◆ Supplied information:
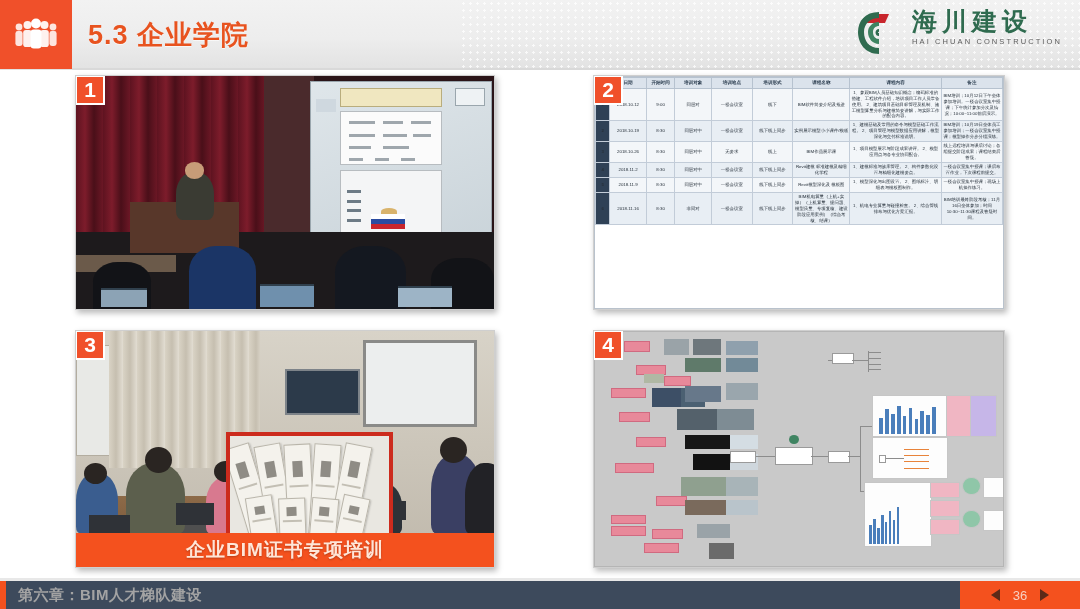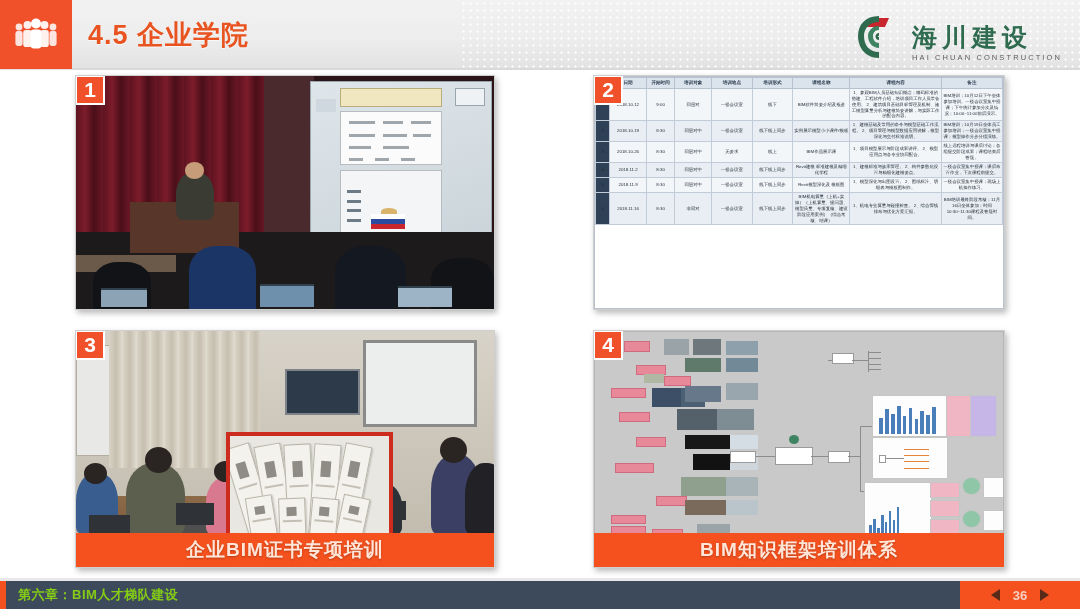--- a/index.html
+++ b/index.html
@@ -152,7 +152,7 @@
       </svg>
     </div>
 
-    <div class="header-title">4.5 企业学院</div>
+    <div class="header-title">5.3 企业学院</div>
     <div class="header-rule"></div>
 
     <div class="logo">

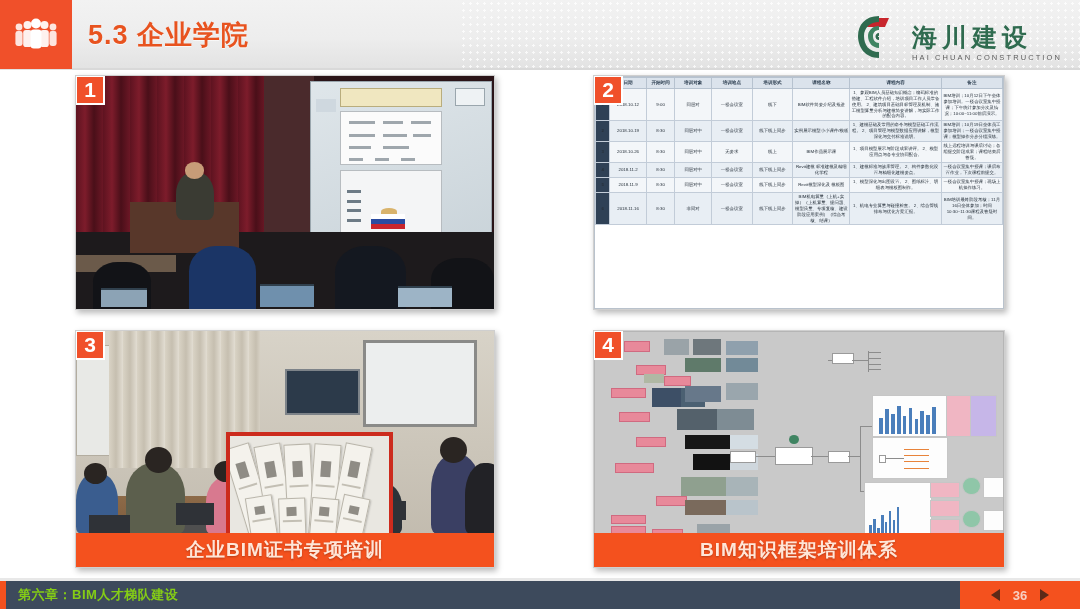--- a/index.html
+++ b/index.html
@@ -23,7 +23,7 @@
   .header-rule{position:absolute;left:72px;top:68px;width:1008px;height:2px;background:#d9d9d9;}
 
   
-  .logo{position:absolute;right:18px;top:8px;height:54px;display:flex;align-items:flex-end;gap:9px;}
+  .logo{position:absolute;right:18px;top:8px;height:54px;display:flex;align-items:flex-start;gap:9px;}
   .logo-mark{width:48px;height:50px;position:relative;}
   .logo-text{display:flex;flex-direction:column;justify-content:center;}
   .logo-cn{font-size:25px;font-weight:bold;color:#2f6b4f;letter-spacing:5px;line-height:1.05;}

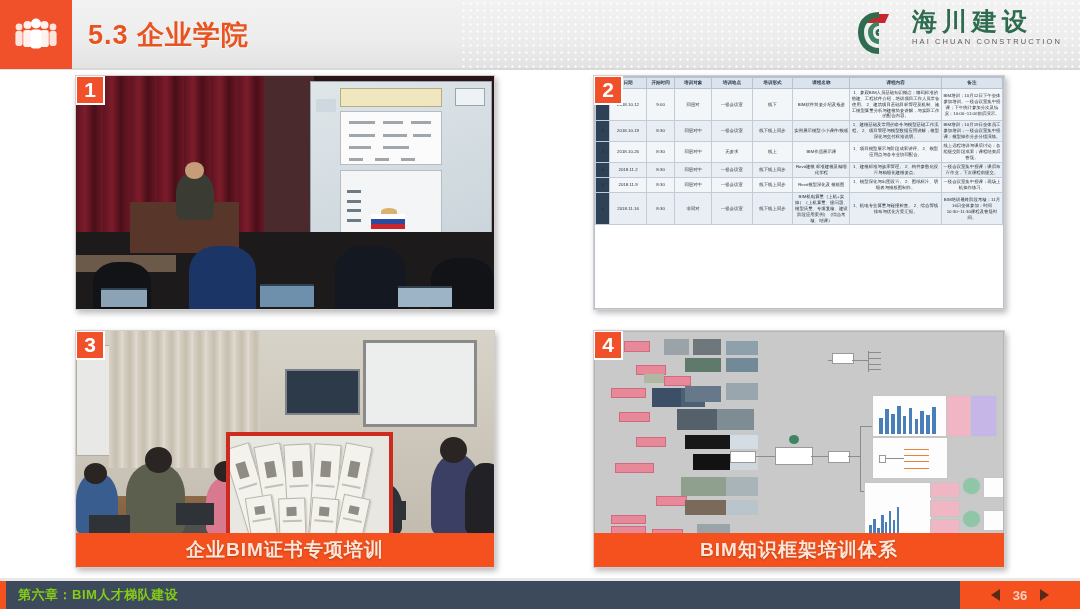--- a/index.html
+++ b/index.html
@@ -504,7 +504,6 @@
         <div class="wbox" style="left:95%;top:76%;width:5%;height:8%;"></div>
       </div>
       <div class="badge">4</div>
-      <div class="caption">BIM知识框架培训体系</div>
     </div>
   </div>
 

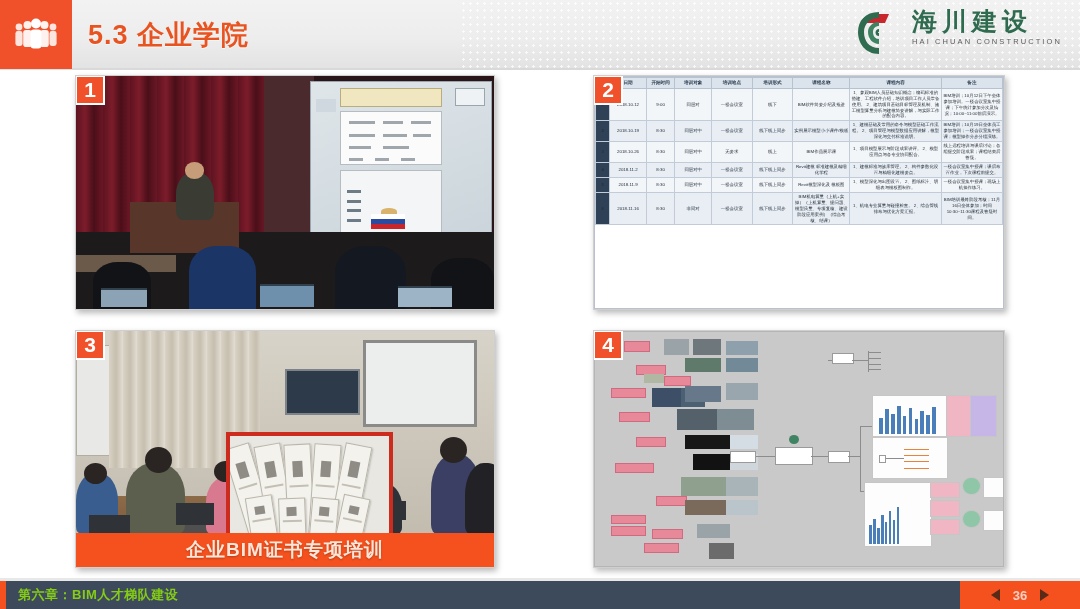--- a/index.html
+++ b/index.html
@@ -118,7 +118,7 @@
   .footer{position:absolute;left:0;bottom:0;width:1080px;height:28px;background:#3d4a5c;}
   .footer-accent{position:absolute;left:0;top:0;width:6px;height:28px;background:#f4511e;}
   .footer-text{position:absolute;left:18px;top:0;height:28px;display:flex;align-items:center;
-    color:#84cc16;font-size:13px;font-weight:bold;letter-spacing:.5px;}
+    color:#a3a3a3;font-size:15px;font-weight:bold;letter-spacing:.5px;}
   .pager{position:absolute;right:0;top:0;height:28px;width:120px;background:#f4511e;
     display:flex;align-items:center;justify-content:center;gap:13px;}
   .pager .tri{width:0;height:0;border-top:6px solid transparent;border-bottom:6px solid transparent;}

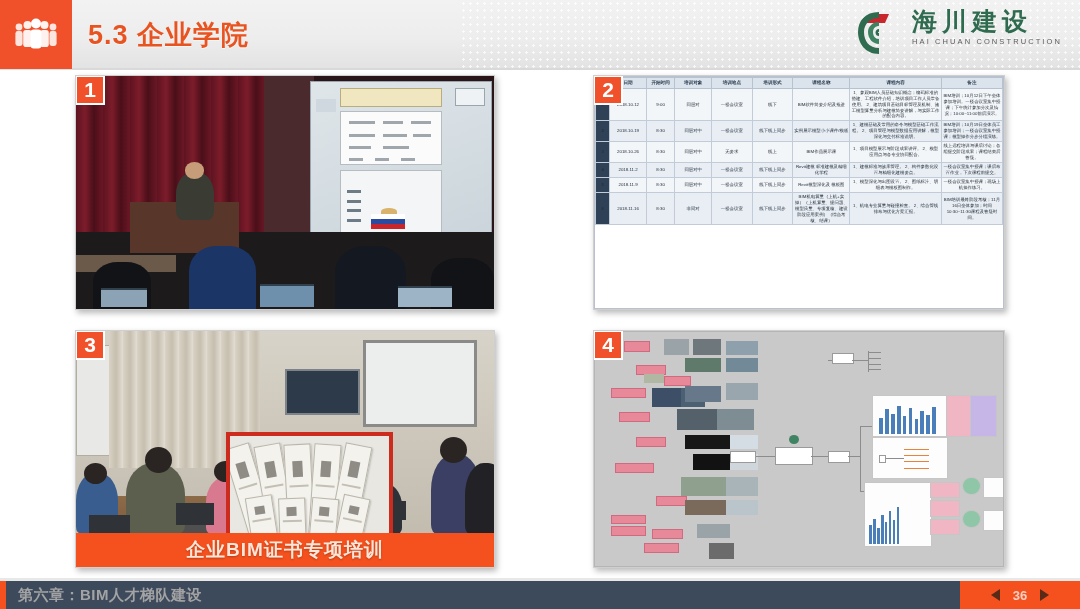--- a/index.html
+++ b/index.html
@@ -124,7 +124,7 @@
   .pager .tri{width:0;height:0;border-top:6px solid transparent;border-bottom:6px solid transparent;}
   .pager .prev{border-right:9px solid #5a2a18;}
   .pager .next{border-left:9px solid #5a2a18;}
-  .pager .num{color:#f7cfc2;font-size:13px;font-weight:bold;}
+  .pager .num{color:#f7cfc2;font-size:13px;font-weight:normal;}
   .footer-topline{position:absolute;left:0;bottom:28px;width:1080px;height:3px;background:#e8e8e8;}
 </style>
 </head>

◆ What to work on: Output nothing except an exact copy of the records above, with the images left out.

◆ Exercise result:
--- a/index.html
+++ b/index.html
@@ -152,7 +152,7 @@
       </svg>
     </div>
 
-    <div class="header-title">4.5 企业学院</div>
+    <div class="header-title">5.3 企业学院</div>
     <div class="header-rule"></div>
 
     <div class="logo">

--- a/index.html
+++ b/index.html
@@ -23,7 +23,7 @@
   .header-rule{position:absolute;left:72px;top:68px;width:1008px;height:2px;background:#d9d9d9;}
 
   
-  .logo{position:absolute;right:18px;top:8px;height:54px;display:flex;align-items:flex-end;gap:9px;}
+  .logo{position:absolute;right:18px;top:8px;height:54px;display:flex;align-items:flex-start;gap:9px;}
   .logo-mark{width:48px;height:50px;position:relative;}
   .logo-text{display:flex;flex-direction:column;justify-content:center;}
   .logo-cn{font-size:25px;font-weight:bold;color:#2f6b4f;letter-spacing:5px;line-height:1.05;}

--- a/index.html
+++ b/index.html
@@ -504,7 +504,6 @@
         <div class="wbox" style="left:95%;top:76%;width:5%;height:8%;"></div>
       </div>
       <div class="badge">4</div>
-      <div class="caption">BIM知识框架培训体系</div>
     </div>
   </div>
 

--- a/index.html
+++ b/index.html
@@ -118,7 +118,7 @@
   .footer{position:absolute;left:0;bottom:0;width:1080px;height:28px;background:#3d4a5c;}
   .footer-accent{position:absolute;left:0;top:0;width:6px;height:28px;background:#f4511e;}
   .footer-text{position:absolute;left:18px;top:0;height:28px;display:flex;align-items:center;
-    color:#84cc16;font-size:13px;font-weight:bold;letter-spacing:.5px;}
+    color:#a3a3a3;font-size:15px;font-weight:bold;letter-spacing:.5px;}
   .pager{position:absolute;right:0;top:0;height:28px;width:120px;background:#f4511e;
     display:flex;align-items:center;justify-content:center;gap:13px;}
   .pager .tri{width:0;height:0;border-top:6px solid transparent;border-bottom:6px solid transparent;}

--- a/index.html
+++ b/index.html
@@ -124,7 +124,7 @@
   .pager .tri{width:0;height:0;border-top:6px solid transparent;border-bottom:6px solid transparent;}
   .pager .prev{border-right:9px solid #5a2a18;}
   .pager .next{border-left:9px solid #5a2a18;}
-  .pager .num{color:#f7cfc2;font-size:13px;font-weight:bold;}
+  .pager .num{color:#f7cfc2;font-size:13px;font-weight:normal;}
   .footer-topline{position:absolute;left:0;bottom:28px;width:1080px;height:3px;background:#e8e8e8;}
 </style>
 </head>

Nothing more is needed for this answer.